Data entries
□ □ □ □ □ □ □

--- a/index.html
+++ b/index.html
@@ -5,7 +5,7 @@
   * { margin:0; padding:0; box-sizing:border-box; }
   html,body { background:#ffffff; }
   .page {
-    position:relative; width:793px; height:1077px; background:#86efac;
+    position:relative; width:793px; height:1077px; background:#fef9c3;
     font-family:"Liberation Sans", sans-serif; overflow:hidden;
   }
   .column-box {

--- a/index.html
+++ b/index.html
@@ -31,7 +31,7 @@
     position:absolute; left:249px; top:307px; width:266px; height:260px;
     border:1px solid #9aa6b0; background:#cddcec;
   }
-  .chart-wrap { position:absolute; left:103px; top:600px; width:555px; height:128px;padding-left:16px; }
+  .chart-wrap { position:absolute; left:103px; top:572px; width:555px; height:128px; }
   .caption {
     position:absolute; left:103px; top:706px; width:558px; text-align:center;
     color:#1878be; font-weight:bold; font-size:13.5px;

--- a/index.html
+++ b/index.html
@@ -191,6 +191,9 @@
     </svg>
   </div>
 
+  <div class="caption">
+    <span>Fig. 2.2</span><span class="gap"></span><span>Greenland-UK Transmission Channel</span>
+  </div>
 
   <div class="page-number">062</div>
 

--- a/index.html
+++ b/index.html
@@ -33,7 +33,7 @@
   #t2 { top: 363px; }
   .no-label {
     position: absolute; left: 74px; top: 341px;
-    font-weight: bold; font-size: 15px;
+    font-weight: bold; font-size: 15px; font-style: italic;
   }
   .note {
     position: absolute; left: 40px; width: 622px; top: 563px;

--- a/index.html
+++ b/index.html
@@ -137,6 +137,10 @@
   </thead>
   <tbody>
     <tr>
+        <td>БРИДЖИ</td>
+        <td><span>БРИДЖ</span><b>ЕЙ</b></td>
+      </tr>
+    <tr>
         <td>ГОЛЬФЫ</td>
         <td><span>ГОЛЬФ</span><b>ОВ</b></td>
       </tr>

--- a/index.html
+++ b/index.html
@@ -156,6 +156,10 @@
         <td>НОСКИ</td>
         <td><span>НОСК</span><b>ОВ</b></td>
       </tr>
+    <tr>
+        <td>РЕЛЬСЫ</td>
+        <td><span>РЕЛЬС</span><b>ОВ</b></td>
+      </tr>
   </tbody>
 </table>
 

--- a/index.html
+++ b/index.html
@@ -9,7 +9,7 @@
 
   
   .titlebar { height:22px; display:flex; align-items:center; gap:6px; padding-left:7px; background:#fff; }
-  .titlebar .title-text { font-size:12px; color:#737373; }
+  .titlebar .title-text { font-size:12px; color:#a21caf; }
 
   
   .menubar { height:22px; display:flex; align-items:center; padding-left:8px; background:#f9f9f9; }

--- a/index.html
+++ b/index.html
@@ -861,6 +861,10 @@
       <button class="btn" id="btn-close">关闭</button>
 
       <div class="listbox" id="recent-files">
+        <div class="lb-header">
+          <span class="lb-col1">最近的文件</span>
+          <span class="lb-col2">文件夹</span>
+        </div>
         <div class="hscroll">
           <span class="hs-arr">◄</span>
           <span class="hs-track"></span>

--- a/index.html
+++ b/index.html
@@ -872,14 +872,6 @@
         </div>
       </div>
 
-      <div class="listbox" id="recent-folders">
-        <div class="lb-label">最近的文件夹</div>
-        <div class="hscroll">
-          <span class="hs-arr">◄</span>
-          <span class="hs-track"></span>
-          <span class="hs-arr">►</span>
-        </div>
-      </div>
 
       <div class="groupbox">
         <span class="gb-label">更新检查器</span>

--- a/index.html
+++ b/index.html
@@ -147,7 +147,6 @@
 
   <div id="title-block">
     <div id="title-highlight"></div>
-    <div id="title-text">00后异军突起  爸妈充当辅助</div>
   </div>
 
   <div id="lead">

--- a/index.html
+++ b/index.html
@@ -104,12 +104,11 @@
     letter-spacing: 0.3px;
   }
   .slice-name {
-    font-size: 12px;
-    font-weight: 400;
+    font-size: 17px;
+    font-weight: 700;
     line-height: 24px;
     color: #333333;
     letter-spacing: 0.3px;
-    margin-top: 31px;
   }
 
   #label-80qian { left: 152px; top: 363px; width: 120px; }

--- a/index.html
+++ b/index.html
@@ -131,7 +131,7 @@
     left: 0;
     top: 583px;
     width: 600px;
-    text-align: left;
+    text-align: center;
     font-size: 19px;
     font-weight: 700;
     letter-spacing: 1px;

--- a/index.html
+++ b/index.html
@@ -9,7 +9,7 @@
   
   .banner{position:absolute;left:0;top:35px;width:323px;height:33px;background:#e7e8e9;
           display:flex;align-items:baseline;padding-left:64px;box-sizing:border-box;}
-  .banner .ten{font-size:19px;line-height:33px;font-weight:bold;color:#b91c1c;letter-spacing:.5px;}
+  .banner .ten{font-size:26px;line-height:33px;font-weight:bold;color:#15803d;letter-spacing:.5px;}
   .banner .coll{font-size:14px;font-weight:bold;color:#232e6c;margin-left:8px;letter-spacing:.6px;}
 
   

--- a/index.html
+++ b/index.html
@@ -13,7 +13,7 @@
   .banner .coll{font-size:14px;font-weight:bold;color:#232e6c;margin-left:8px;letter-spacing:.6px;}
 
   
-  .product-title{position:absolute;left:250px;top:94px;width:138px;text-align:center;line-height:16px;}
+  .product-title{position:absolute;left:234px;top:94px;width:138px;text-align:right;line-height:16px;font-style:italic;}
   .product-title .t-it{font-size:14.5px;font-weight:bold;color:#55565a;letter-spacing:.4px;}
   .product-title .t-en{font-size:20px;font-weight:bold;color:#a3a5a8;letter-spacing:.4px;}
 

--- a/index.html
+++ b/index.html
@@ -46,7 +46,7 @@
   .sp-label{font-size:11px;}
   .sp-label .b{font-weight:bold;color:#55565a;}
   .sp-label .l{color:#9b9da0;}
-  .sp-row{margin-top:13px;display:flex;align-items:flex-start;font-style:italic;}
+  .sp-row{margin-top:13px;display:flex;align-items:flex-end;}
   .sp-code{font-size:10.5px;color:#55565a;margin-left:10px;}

□ □ □ □ □ □ □

[Work to complete]: Find all the lines with "wrap" in the data and copy them.

[Solved problem]:
-  .chart-wrap { position:absolute; left:103px; top:600px; width:555px; height:128px;padding-left:16px; }
+  .chart-wrap { position:absolute; left:103px; top:572px; width:555px; height:128px; }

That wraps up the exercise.